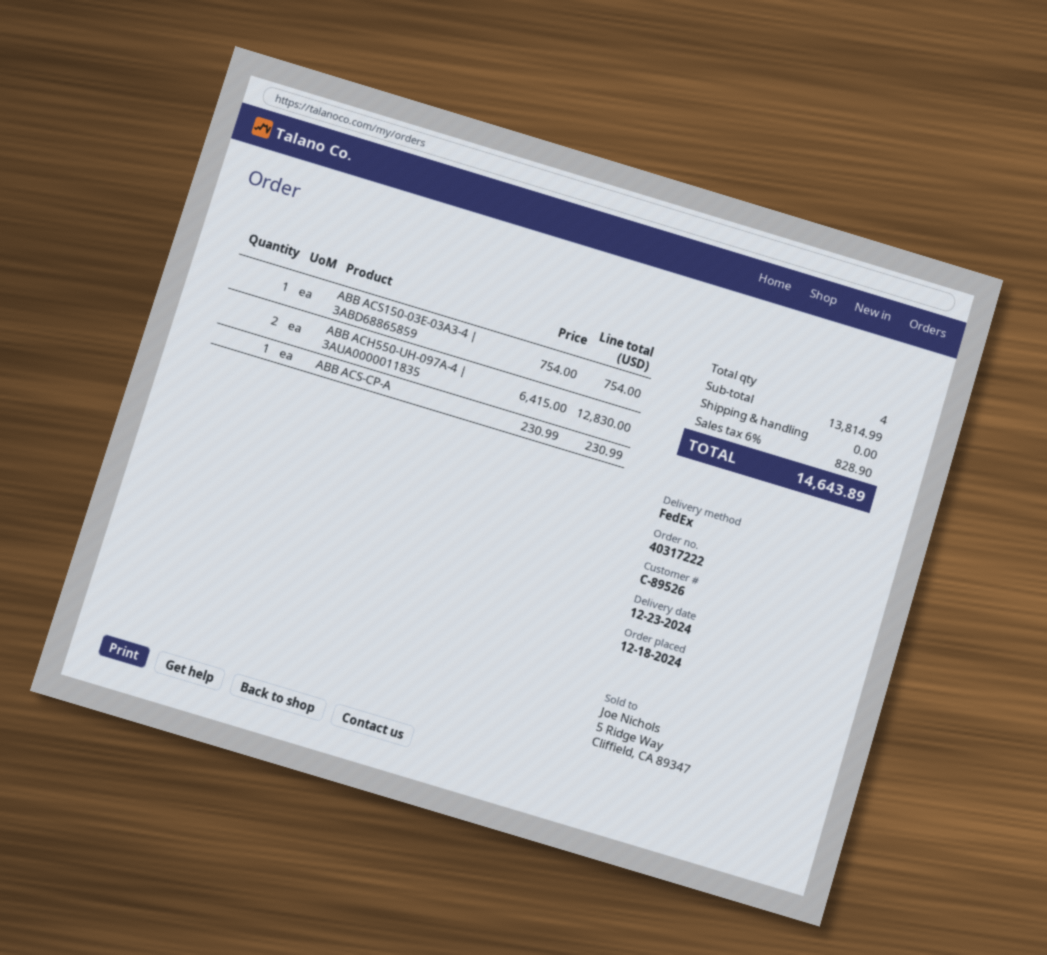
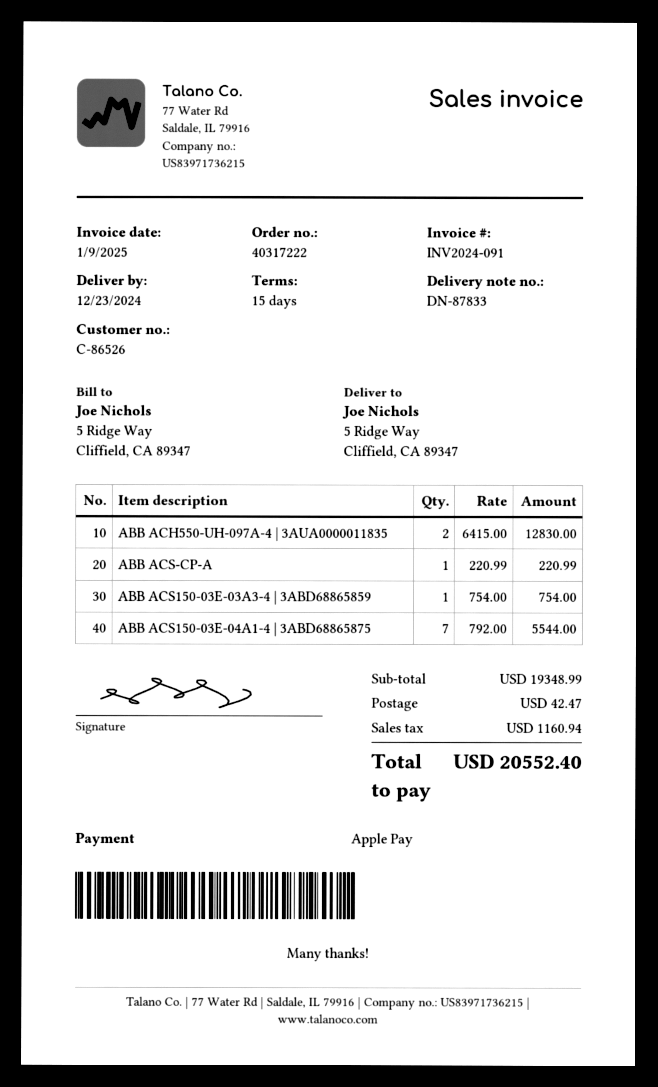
customer number: C-89526 -> C-86526
ABB ACS-CP-A: 1 x 230.99 = 230.99 -> 1 x 220.99 = 220.99
ABB ACS150-03E-04A1-4 | 3ABD68865875: none -> 7 x 792.00 = 5544.00
subtotal: 13814.99 -> 19348.99
shipping: 0.00 -> 42.47
tax: 828.90 -> 1160.94
total: 14643.89 -> 20552.40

-=-=-=-=-

• _THE TASK_: Each entry above is to be given again exactly, and any image in it is to be dropped.

• _WRITTEN SOLUTION_:
customer number: C-89526 -> C-86526
ABB ACS-CP-A: 1 x 230.99 = 230.99 -> 1 x 220.99 = 220.99
ABB ACS150-03E-04A1-4 | 3ABD68865875: none -> 7 x 792.00 = 5544.00
subtotal: 13814.99 -> 19348.99
shipping: 0.00 -> 42.47
tax: 828.90 -> 1160.94
total: 14643.89 -> 20552.40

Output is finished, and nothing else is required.